Hershey wants rail-cost report | AspenTimes.com

Hershey wants rail-cost report

In keeping with his campaign platform, City Councilman Tony Hershey tackled the city’s ongoing rail spending Monday, asking that an extensive financial report chronicling rail expenditures be prepared, and updated monthly as spending continues.

“We continue to spend money and it seems irresponsible if the people don’t want [rail],” Hershey said at the Aspen City Council’s brown-bag lunch meeting. Such a document would allow elected officials and lay persons alike to better understand what stake, financially and in terms of staff hours, the city has devoted toward the rail initiative, he said.

Hershey, a rail critic who made the issue a key focus of his recent campaign, also stressed the need to put the rail issue to a vote again as early as this November.

Pro-rail council members Terry Paulson and Jim Markalunas bristled at various points as Hershey outlined his proposal, and argued the necessity of expenditures for studies, whether or not rail ever comes to be in the valley.

Mayor Rachel Richards cut short any prolonged debate about rail, but said she recognizes the council needs to address the issue. She suggested that an upcoming City Council retreat be extended from one day to two, and that transportation be the focus of one entire day.

City Manager Amy Margerum said generating the report Hershey requested is possible. However, she said, because rail studies and expenditures often overlap with other transportation-related projects and studies, such as the Entrance to Aspen, an exact figure may be difficult to pinpoint.

“It’s not like this information is hidden, but I want it all in one place, so it’s all on the table for the people of the community to see,” Hershey explained after the meeting. “We’re not going to get an exact figure – somewhere in the ballpark is fine – but I have no idea what that figure is. I don’t think many people do, and it’s taxpayer money we’re talking about.

“It’s no secret that I’ve been critical that we’ve never had voter approval of the expenditure of these funds,” Hershey continued. “Without approval from the voters to financially support rail, we can’t get matching government funds, and that’s why I think we’re putting the cart before the horse.”

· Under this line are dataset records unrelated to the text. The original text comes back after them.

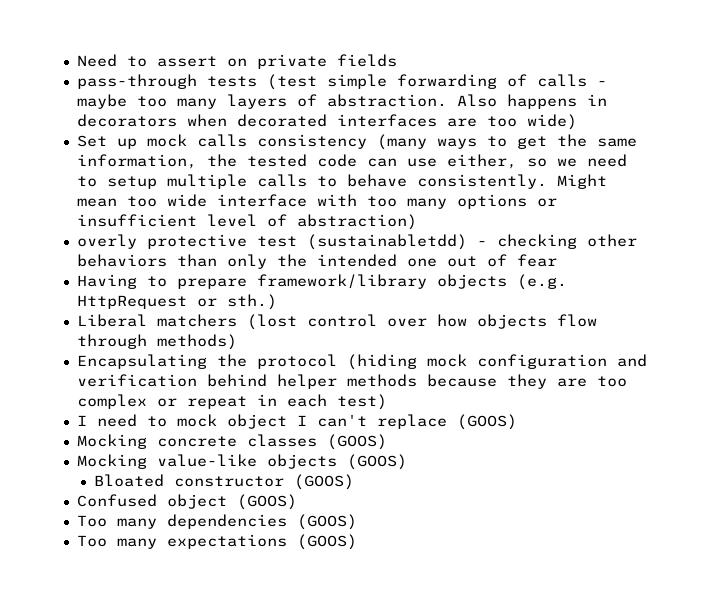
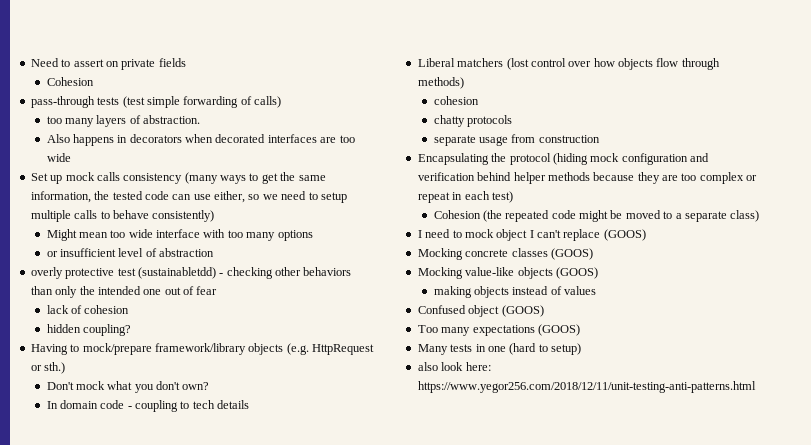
  Need to assert on private fields
+ Cohesion
- pass-through tests (test simple forwarding of calls - maybe too many layers of abstraction. Also happens in decorators when decorated interfaces are too wide)
+ pass-through tests (test simple forwarding of calls)
+ too many layers of abstraction.
+ Also happens in decorators when decorated interfaces are too wide
- Set up mock calls consistency (many ways to get the same information, the tested code can use either, so we need to setup multiple calls to behave consistently. Might mean too wide interface with too many options or insufficient level of abstraction)
+ Set up mock calls consistency (many ways to get the same information, the tested code can use either, so we need to setup multiple calls to behave consistently)
+ Might mean too wide interface with too many options
+ or insufficient level of abstraction
+ lack of cohesion
+ hidden coupling?
- Having to prepare framework/library objects (e.g. HttpRequest or sth.)
+ Having to mock/prepare framework/library objects (e.g. HttpRequest or sth.)
+ Don't mock what you don't own?
+ In domain code - coupling to tech details
  Liberal matchers (lost control over how objects flow through methods)
+ cohesion
+ chatty protocols
+ separate usage from construction
+ Cohesion (the repeated code might be moved to a separate class)
- Bloated constructor (GOOS)
+ making objects instead of values
- Too many dependencies (GOOS)
  Too many expectations (GOOS)
+ Many tests in one (hard to setup)
+ also look here: https://www.yegor256.com/2018/12/11/unit-testing-anti-patterns.html

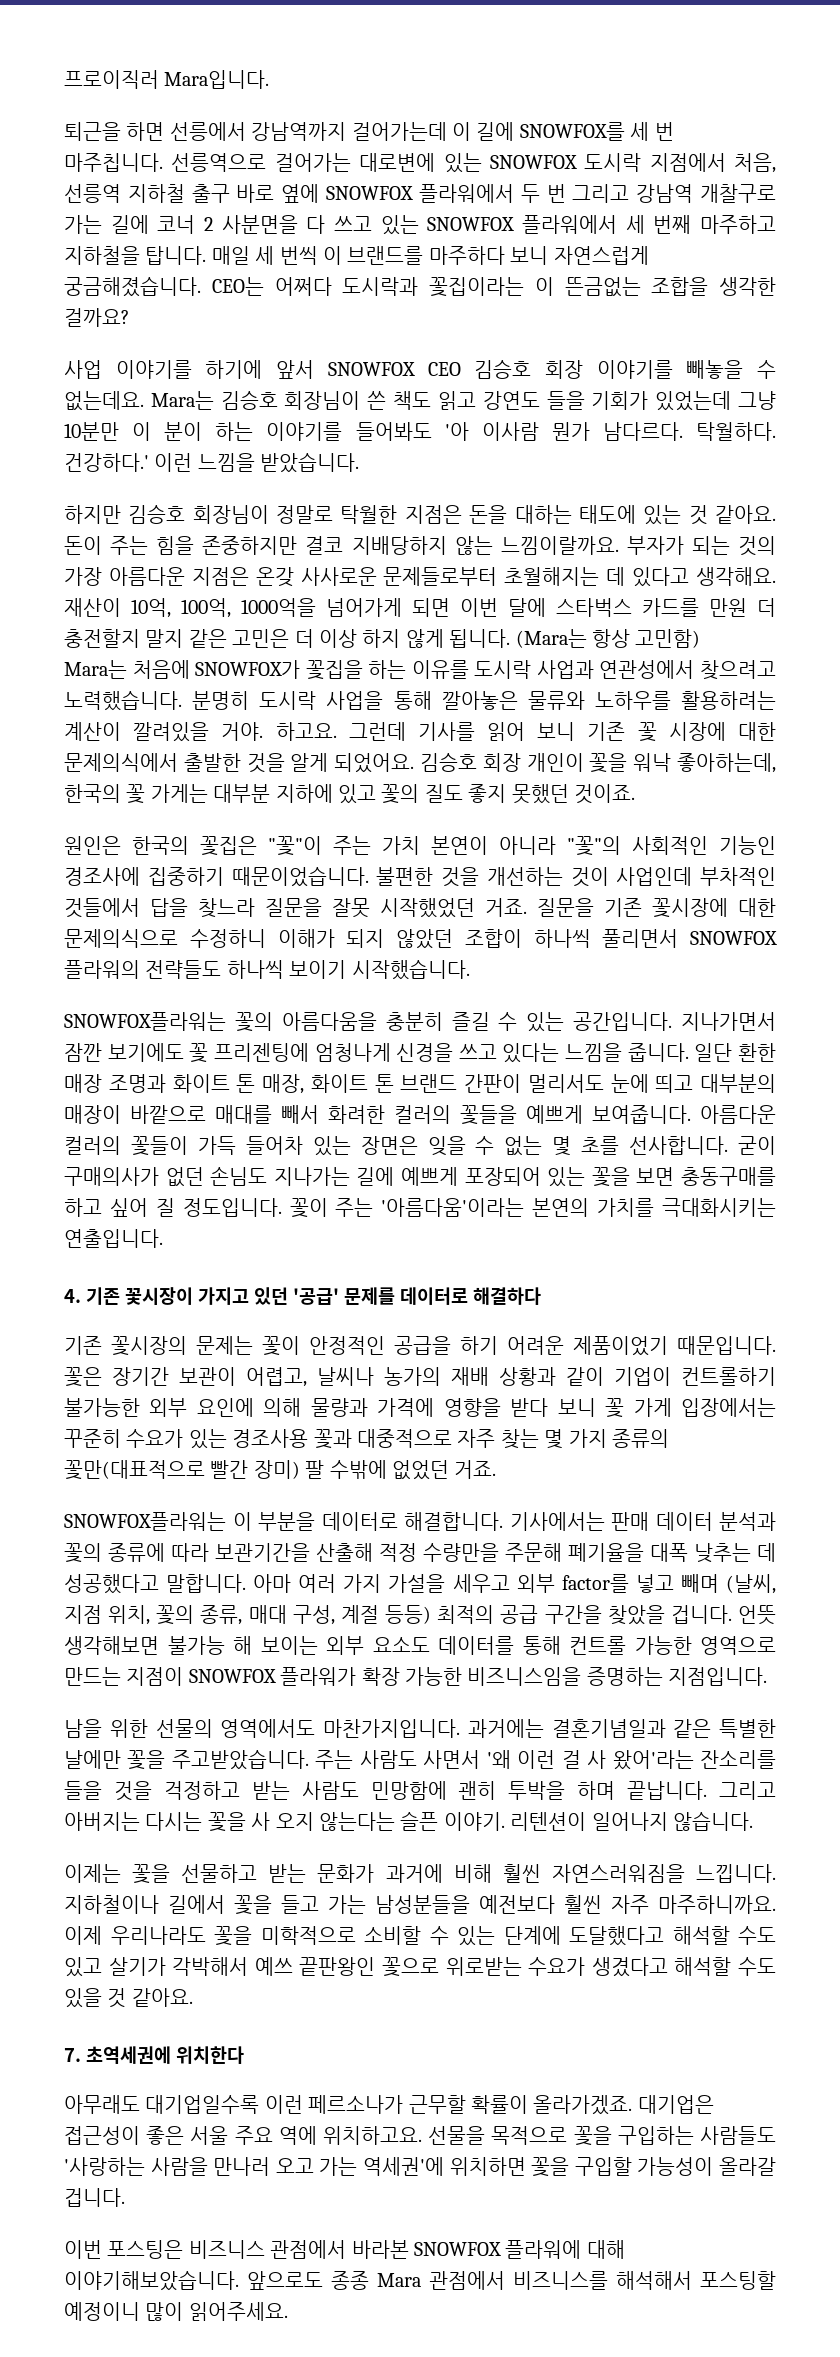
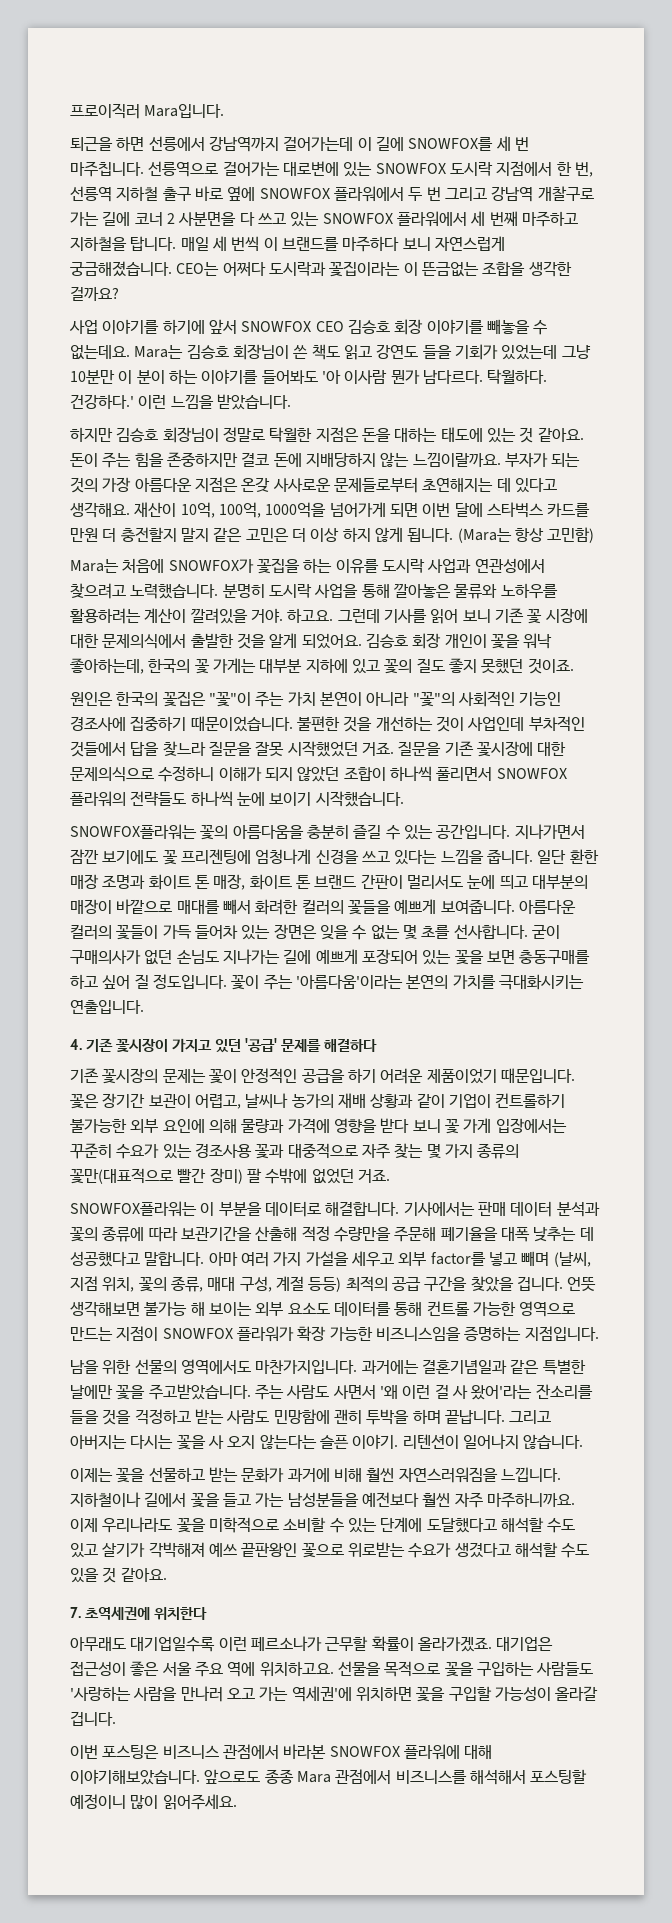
- 선릉역으로 걸어가는 대로변에 있는 SNOWFOX 도시락 지점에서 처음, 선릉역 지하철 출구 바로 옆에 SNOWFOX 플라워에서 두 번 그리고 강남역 개찰구로 가는 길에 코너 2 사분면을 다 쓰고 있는 SNOWFOX 플라워에서 세 번째 마주하고 지하철을 탑니다.
+ 선릉역으로 걸어가는 대로변에 있는 SNOWFOX 도시락 지점에서 한 번, 선릉역 지하철 출구 바로 옆에 SNOWFOX 플라워에서 두 번 그리고 강남역 개찰구로 가는 길에 코너 2 사분면을 다 쓰고 있는 SNOWFOX 플라워에서 세 번째 마주하고 지하철을 탑니다.
- 돈이 주는 힘을 존중하지만 결코 지배당하지 않는 느낌이랄까요.
+ 돈이 주는 힘을 존중하지만 결코 돈에 지배당하지 않는 느낌이랄까요.
- 부자가 되는 것의 가장 아름다운 지점은 온갖 사사로운 문제들로부터 초월해지는 데 있다고 생각해요.
+ 부자가 되는 것의 가장 아름다운 지점은 온갖 사사로운 문제들로부터 초연해지는 데 있다고 생각해요.
- 질문을 기존 꽃시장에 대한 문제의식으로 수정하니 이해가 되지 않았던 조합이 하나씩 풀리면서 SNOWFOX 플라워의 전략들도 하나씩 보이기 시작했습니다.
+ 질문을 기존 꽃시장에 대한 문제의식으로 수정하니 이해가 되지 않았던 조합이 하나씩 풀리면서 SNOWFOX 플라워의 전략들도 하나씩 눈에 보이기 시작했습니다.
- 4. 기존 꽃시장이 가지고 있던 '공급' 문제를 데이터로 해결하다
+ 4. 기존 꽃시장이 가지고 있던 '공급' 문제를 해결하다
- 이제 우리나라도 꽃을 미학적으로 소비할 수 있는 단계에 도달했다고 해석할 수도 있고 살기가 각박해서 예쓰 끝판왕인 꽃으로 위로받는 수요가 생겼다고 해석할 수도 있을 것 같아요.
+ 이제 우리나라도 꽃을 미학적으로 소비할 수 있는 단계에 도달했다고 해석할 수도 있고 살기가 각박해져 예쓰 끝판왕인 꽃으로 위로받는 수요가 생겼다고 해석할 수도 있을 것 같아요.

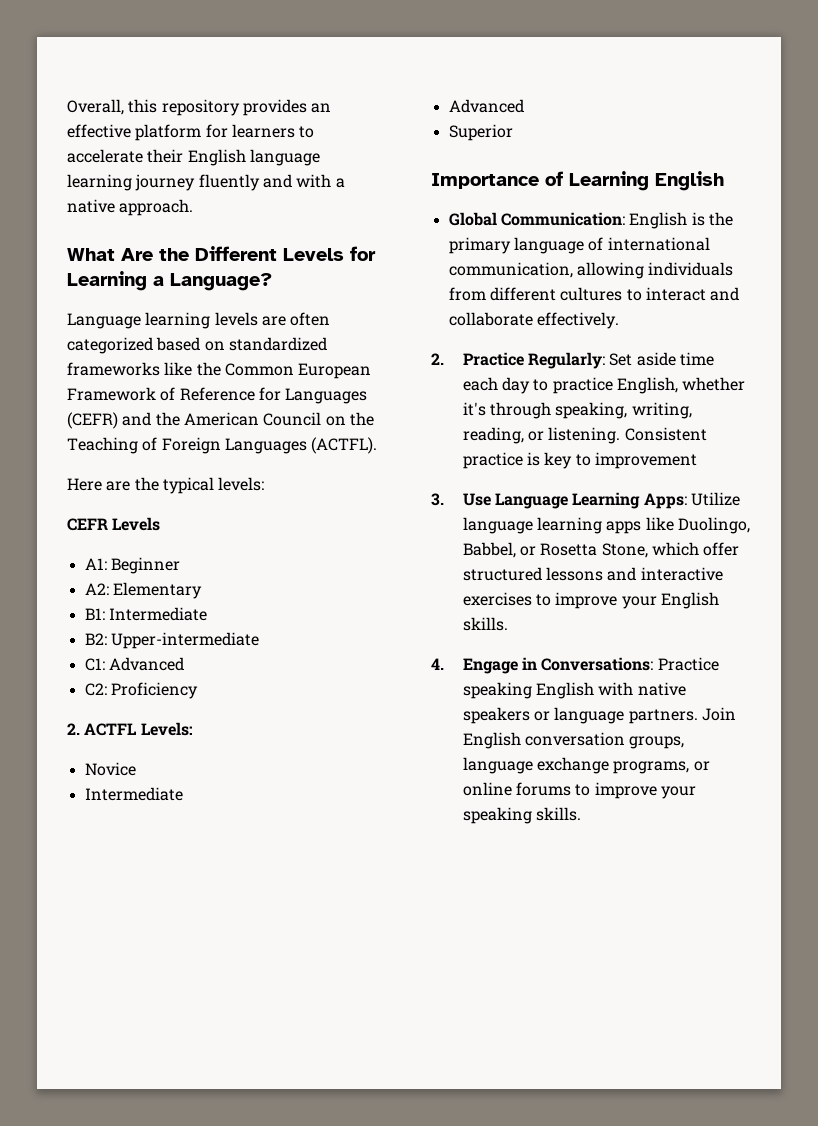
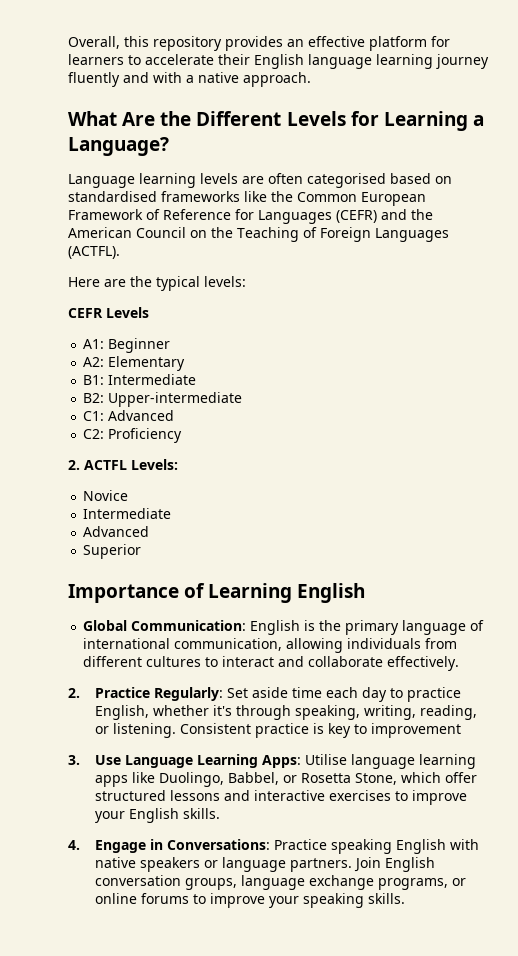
- Language learning levels are often categorized based on standardized frameworks like the Common European Framework of Reference for Languages (CEFR) and the American Council on the Teaching of Foreign Languages (ACTFL).
+ Language learning levels are often categorised based on standardised frameworks like the Common European Framework of Reference for Languages (CEFR) and the American Council on the Teaching of Foreign Languages (ACTFL).
- 3. Use Language Learning Apps: Utilize language learning apps like Duolingo, Babbel, or Rosetta Stone, which offer structured lessons and interactive exercises to improve your English skills.
+ 3. Use Language Learning Apps: Utilise language learning apps like Duolingo, Babbel, or Rosetta Stone, which offer structured lessons and interactive exercises to improve your English skills.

Hershey said he favors putting a specific, binding rail question on a ballot for local voters sooner rather than later, preferably this November.

“It’s time,” he said, “and not an advisory vote like the concept question last fall, a question about whether you want your money spent on valley rail. Essentially what’s been happening for years is that we’re shopping for a car that we don’t have financing for, so either let’s get the financing and go shopping or quit it all together.”